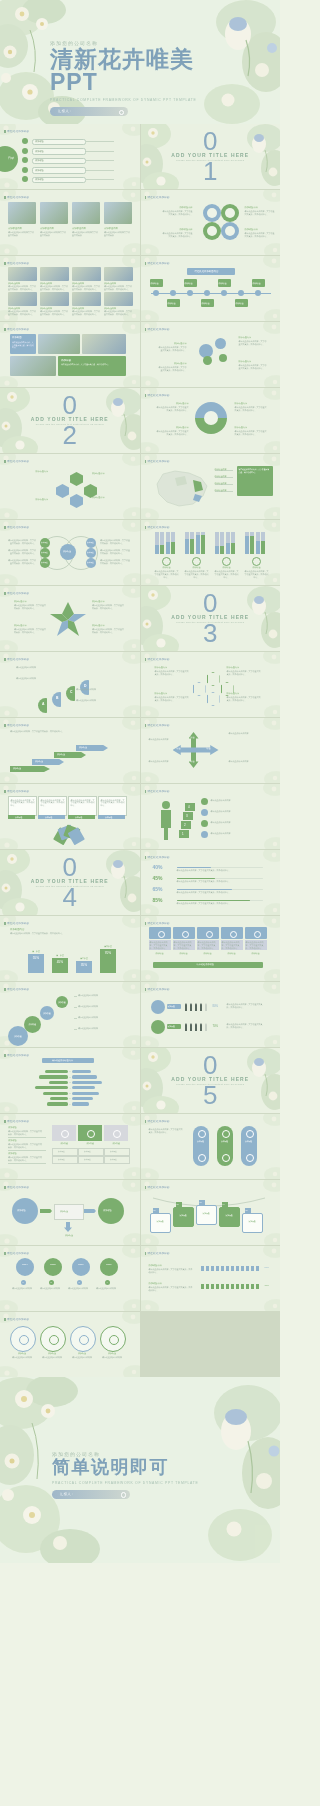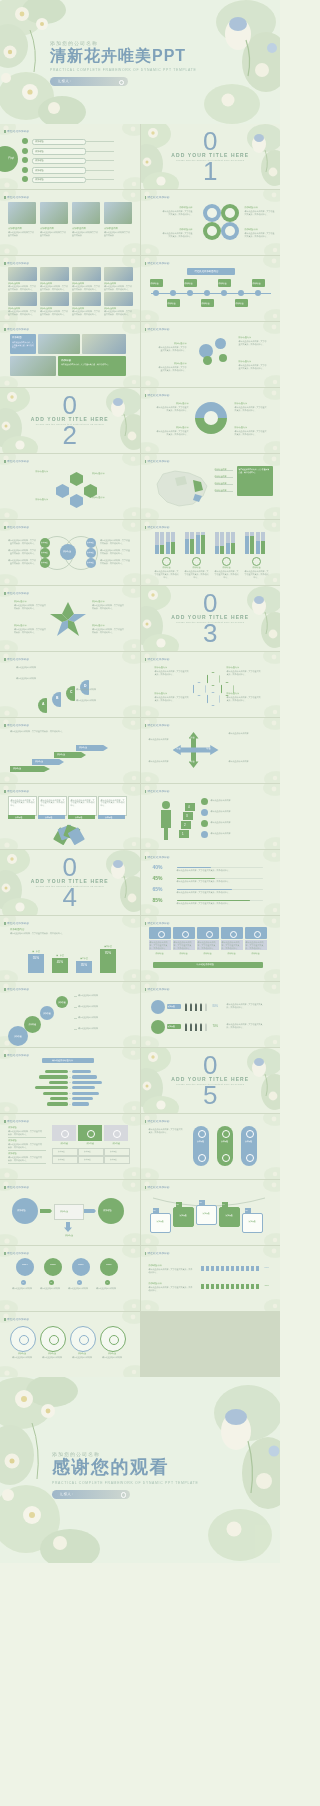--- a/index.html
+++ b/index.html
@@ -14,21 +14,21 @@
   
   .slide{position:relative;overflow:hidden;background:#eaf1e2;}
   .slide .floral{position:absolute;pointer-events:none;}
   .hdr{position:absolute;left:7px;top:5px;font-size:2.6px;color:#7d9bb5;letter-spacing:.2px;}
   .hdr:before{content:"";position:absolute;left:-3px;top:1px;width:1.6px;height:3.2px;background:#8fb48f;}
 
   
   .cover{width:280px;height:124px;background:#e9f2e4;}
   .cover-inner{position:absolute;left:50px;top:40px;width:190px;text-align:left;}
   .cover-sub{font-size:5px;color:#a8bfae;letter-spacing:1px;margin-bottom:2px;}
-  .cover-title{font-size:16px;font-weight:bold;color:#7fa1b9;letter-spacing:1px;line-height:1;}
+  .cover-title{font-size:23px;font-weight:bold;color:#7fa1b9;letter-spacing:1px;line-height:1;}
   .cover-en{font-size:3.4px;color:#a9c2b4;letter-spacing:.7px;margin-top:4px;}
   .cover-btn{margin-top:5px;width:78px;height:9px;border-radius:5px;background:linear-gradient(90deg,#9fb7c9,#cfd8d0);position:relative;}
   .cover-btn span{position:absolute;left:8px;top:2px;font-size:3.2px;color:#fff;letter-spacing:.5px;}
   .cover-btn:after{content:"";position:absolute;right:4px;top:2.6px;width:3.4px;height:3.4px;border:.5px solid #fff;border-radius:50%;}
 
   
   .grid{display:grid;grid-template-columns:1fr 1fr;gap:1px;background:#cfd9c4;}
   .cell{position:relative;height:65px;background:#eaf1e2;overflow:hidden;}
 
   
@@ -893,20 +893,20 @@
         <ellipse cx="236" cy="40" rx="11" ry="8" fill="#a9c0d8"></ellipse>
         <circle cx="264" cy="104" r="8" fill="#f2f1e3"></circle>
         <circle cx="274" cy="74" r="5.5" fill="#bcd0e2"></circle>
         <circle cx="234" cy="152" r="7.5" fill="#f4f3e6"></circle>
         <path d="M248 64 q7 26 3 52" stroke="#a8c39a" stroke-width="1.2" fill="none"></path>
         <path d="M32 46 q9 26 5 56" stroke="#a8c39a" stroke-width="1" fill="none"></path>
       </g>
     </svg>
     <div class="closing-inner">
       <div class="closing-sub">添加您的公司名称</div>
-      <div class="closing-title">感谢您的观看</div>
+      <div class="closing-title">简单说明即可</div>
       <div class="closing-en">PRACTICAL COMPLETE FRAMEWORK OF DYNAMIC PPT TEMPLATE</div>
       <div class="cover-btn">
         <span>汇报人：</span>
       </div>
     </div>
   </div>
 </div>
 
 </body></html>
◆ ◆ ◆ ◆
__ASSIGNED TASK__. Give the count of lines in the listing that contain the word "content". No explanation is wanted.

__TASK SOLUTION__. 2